▶ [PROBLEM]:
Which lines below mention "机械动力"? Pick each one out.

▶ [Records from a data collection]:

_ _ _

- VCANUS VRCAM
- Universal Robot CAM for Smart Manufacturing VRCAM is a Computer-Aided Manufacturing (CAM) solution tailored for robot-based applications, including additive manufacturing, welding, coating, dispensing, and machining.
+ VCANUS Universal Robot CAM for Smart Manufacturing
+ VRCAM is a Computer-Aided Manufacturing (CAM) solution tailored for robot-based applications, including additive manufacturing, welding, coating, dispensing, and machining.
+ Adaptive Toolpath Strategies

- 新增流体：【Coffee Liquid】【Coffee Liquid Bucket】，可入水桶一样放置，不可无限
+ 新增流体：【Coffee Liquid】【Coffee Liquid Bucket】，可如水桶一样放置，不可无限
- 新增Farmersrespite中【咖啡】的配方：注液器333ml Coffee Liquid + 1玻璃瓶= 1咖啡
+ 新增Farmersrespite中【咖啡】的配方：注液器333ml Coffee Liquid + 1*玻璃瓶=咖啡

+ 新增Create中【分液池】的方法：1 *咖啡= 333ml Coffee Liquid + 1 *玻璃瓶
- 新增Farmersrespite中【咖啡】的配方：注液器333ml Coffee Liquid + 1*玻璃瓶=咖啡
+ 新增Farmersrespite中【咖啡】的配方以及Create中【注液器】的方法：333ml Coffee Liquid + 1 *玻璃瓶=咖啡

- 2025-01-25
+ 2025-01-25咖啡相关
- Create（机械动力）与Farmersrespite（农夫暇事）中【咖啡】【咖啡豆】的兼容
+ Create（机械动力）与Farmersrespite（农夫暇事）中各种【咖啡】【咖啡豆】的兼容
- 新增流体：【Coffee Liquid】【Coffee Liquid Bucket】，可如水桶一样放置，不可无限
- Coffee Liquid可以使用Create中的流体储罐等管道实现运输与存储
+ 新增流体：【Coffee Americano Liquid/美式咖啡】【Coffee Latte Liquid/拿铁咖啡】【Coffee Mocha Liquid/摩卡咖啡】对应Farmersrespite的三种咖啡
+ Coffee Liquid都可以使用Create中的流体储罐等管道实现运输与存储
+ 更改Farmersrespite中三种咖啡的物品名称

_ _ _

▶ [ANSWER FOR THE TASK]:
- Create（机械动力）与Farmersrespite（农夫暇事）中【咖啡】【咖啡豆】的兼容
+ Create（机械动力）与Farmersrespite（农夫暇事）中各种【咖啡】【咖啡豆】的兼容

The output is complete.